Traitement médical initial
La prise en charge médicale initiale d’une plaie de cornée commence par le parage de première ligne. Une terminologie commune permet d’optimiser les transmissions sanitaires et la prise en charge d’urgence. La terminologie internationale employée pour identifier les plaies oculaires utilise la classification internationale Birmingham Eye Trauma Terminology system (BETT). Par extrapolation à la cornée, une plaie de cornée peut être décrite selon ce système terminologique.
- Plaies non transfixiantes : triage PEC de catégorie 4.
- Dans les abrasions épithéliales simples, le pansement de cornée n’a pas fait la preuve de son efficacité antalgique ou cicatrisante, bien qu’il soit généralement proposé dans le but d’éviter une surinfection ou un sur-accident.
- La détersion superficielle et l’ablation de CE superficiel cornéen peuvent s’effectuer à la lampe à fente.
- L’usage d’une antibioprophylaxie locale n’a pas fait l’objet d’étude contrôlée. Une étude prospective non contrôlée portant sur 1248 traumatismes oculaires, dont 551 abrasions cornéennes et 558 ulcères, a rapporté que l’administration d’un antibiotique local large spectre dans les 18 heures après l’accident engendrerait moins de complications infectieuses que son usage plus tardif ou son absence.
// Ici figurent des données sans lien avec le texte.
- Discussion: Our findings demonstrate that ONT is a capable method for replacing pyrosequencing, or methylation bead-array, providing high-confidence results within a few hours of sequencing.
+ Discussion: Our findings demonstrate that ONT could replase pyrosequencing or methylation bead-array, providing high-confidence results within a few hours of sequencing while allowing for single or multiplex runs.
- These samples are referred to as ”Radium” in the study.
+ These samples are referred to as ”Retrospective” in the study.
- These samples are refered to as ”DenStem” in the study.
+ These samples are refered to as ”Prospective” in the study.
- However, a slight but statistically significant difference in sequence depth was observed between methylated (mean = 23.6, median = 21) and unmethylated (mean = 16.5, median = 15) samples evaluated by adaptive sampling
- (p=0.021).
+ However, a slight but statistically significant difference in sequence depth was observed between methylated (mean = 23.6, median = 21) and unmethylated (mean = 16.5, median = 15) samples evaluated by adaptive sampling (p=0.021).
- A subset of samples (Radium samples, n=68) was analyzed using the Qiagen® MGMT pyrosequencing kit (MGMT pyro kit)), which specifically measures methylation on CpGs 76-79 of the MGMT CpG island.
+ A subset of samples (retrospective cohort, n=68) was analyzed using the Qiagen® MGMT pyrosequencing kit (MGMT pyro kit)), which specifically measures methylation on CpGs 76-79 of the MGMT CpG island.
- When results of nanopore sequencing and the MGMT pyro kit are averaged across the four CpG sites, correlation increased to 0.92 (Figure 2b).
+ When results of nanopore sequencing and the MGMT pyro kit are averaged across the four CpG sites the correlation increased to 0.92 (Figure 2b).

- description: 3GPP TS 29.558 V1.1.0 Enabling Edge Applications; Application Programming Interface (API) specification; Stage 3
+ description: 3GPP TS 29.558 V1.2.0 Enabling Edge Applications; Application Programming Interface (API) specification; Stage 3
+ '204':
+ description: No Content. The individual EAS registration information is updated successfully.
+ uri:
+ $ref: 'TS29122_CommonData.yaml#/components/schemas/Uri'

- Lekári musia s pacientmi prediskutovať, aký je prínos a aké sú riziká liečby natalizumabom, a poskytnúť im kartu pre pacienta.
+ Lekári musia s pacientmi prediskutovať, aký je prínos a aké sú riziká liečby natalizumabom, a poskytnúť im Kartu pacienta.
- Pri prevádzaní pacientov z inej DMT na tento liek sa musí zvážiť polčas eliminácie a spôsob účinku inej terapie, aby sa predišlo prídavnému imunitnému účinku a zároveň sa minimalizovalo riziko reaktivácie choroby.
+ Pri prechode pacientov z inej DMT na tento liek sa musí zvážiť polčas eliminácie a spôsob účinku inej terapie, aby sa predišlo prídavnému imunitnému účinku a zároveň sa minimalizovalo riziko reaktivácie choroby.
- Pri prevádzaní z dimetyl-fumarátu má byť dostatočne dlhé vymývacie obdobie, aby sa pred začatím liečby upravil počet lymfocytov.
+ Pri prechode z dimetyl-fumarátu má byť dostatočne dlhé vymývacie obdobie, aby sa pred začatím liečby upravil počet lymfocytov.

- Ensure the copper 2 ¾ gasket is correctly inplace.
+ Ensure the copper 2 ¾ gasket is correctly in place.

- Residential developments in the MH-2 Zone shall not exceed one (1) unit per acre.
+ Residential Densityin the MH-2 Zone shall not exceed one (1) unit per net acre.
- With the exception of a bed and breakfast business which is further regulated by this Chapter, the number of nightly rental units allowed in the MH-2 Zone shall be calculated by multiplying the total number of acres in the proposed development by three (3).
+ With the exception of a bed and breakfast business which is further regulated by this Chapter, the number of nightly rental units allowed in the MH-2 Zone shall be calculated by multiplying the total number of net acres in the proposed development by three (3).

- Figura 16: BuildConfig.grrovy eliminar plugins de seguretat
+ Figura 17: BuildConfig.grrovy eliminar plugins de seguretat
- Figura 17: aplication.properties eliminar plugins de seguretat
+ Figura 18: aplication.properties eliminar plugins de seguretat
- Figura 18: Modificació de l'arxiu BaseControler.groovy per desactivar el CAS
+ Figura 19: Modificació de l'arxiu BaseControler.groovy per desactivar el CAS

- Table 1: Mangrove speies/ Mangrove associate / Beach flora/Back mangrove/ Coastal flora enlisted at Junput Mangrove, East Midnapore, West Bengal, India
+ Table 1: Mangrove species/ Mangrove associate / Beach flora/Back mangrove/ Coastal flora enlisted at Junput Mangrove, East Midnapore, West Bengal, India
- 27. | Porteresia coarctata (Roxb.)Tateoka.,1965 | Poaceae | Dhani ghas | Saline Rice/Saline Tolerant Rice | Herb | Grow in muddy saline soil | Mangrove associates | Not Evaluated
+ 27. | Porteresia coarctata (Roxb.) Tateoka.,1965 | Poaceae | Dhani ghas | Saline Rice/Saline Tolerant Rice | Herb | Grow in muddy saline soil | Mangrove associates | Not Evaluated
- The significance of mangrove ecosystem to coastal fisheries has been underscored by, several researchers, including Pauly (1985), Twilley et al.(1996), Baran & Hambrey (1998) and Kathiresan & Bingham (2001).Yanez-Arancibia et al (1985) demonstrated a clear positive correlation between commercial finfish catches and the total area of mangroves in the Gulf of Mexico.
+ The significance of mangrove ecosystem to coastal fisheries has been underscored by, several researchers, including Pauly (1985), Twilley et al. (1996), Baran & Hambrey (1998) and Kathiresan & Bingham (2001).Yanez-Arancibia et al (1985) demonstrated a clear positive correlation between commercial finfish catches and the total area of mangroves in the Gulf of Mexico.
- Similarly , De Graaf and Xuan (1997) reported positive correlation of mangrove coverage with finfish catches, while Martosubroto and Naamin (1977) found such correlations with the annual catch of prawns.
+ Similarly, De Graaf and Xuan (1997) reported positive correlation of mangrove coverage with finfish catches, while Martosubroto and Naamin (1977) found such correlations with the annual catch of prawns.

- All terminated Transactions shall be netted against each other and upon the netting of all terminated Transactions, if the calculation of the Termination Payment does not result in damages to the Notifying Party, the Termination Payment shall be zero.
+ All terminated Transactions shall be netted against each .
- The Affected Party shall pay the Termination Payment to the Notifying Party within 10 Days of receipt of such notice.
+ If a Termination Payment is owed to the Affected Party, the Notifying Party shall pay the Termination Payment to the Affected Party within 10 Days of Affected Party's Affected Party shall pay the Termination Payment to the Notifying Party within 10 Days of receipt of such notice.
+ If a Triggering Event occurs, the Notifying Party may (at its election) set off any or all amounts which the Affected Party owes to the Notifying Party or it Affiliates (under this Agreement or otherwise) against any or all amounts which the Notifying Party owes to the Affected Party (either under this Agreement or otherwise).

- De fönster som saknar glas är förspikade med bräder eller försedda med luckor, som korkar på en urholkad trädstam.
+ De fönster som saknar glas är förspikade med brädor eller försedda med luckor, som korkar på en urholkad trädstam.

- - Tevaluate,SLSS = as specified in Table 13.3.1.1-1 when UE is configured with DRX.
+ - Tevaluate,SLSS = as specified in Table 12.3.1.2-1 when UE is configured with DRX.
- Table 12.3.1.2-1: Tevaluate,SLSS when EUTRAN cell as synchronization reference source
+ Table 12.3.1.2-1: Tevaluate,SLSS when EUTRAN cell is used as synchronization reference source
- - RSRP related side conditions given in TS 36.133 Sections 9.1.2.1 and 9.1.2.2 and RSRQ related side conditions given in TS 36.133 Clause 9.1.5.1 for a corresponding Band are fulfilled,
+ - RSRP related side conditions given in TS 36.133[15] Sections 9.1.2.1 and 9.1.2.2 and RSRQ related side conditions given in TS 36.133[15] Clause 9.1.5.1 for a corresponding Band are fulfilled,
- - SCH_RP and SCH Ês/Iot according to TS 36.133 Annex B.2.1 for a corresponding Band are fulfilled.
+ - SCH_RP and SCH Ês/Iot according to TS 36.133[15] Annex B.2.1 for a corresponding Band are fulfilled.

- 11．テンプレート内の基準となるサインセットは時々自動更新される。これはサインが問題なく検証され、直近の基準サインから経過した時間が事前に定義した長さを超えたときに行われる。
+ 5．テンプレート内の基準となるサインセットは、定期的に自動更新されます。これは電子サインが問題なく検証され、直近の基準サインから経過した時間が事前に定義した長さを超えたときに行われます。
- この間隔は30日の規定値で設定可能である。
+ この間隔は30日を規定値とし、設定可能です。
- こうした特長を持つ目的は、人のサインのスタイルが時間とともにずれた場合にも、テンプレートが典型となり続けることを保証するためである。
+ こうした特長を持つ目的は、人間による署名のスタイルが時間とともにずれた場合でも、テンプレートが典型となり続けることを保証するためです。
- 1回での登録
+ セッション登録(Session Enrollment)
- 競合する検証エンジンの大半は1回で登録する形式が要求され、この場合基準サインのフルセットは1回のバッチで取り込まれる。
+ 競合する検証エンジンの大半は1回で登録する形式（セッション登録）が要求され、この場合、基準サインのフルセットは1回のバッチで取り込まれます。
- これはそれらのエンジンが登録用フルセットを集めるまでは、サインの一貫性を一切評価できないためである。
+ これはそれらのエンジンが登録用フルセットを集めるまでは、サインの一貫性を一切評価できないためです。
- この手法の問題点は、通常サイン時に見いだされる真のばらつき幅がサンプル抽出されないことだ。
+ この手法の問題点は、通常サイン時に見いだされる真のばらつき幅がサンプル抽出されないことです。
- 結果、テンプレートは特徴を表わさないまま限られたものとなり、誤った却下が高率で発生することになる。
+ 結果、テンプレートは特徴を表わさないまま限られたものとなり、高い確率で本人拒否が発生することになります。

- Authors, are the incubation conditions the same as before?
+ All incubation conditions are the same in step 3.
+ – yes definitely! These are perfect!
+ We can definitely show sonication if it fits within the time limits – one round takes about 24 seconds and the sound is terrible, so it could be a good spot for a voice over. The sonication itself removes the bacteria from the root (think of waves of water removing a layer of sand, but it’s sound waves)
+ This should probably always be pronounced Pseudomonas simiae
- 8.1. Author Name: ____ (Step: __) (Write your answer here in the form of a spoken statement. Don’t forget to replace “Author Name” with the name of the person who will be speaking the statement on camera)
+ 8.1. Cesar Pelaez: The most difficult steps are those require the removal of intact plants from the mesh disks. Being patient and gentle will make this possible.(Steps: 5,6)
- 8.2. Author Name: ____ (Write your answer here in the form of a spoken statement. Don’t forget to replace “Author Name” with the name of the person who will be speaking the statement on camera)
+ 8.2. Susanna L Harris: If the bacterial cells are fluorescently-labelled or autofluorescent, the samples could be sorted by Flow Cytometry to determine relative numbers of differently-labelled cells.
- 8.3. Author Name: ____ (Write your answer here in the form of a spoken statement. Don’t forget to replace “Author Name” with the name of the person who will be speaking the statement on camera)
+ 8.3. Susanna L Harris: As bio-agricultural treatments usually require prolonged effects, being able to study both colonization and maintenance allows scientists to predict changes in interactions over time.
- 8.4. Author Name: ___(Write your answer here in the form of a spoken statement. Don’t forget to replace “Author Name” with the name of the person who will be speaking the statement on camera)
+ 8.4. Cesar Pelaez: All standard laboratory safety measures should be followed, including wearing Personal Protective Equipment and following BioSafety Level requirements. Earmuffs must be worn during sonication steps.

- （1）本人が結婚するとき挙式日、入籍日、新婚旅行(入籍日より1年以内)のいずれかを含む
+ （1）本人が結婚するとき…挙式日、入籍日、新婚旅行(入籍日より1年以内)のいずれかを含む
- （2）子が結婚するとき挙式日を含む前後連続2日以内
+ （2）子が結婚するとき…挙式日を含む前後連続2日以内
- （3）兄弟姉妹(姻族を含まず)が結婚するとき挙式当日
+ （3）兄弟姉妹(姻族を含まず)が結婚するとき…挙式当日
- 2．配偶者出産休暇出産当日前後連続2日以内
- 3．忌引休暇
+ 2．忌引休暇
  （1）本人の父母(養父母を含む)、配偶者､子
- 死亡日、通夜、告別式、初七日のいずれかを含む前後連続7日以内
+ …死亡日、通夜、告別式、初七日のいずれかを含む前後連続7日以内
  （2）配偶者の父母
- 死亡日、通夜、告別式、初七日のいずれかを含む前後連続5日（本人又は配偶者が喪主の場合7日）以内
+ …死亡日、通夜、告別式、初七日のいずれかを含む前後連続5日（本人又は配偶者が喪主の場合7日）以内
- Bien qu’aucune étude prospective contrôlée ne soit disponible sur le sujet, l’utilisation d’une antibioprophylaxie systémique paraît justifiée actuellement en cas de plaie transfixiante. En effet, sur 36 cas d’endophtalmies post-traumatiques, Alfaro et al. ont dénombré pas moins de 25 % de plaies impliquant la cornée en zone 1 et 36 % en zone 2. Les germes les plus fréquents étaient le staphylocoque (1/4), suivi du streptocoque (1/5) puis des bacilles (1/7).
- L’utilisation d’une lentille de contact pansement permet la contention d’une lacération lamellaire, sous couverture antibiotique dont le spectre doit être large.
Traitement chirurgical
Éviter de placer des points de suture cornéens dans l’axe visuel. L’emploi de colles biologiques peut être utile transitoirement. La cicatrisation du stroma cornéen prend plusieurs mois : ne pas ôter les sutures trop tôt.
Orientation du patient
L’examen initial d’urgence ophtalmologique détermine si la plaie de cornée peut être prise en charge en consultation externe, lorsqu’elle ne nécessite pas d’être suturée et qu’elle est circonscrite en zone 1, non transfixiante. Dans ce cas, un acte technique médical peut être requis, comme la pose d’une lentille pansement ou l’ablation d’un CE cornéen superficiel. Dans les autres cas, le patient est acheminé vers un établissement de soins spécialisé sans délai. Le transfert d’une plaie de cornée doit être médicalisé lorsqu’elle s’associe à un traumatisme crânien.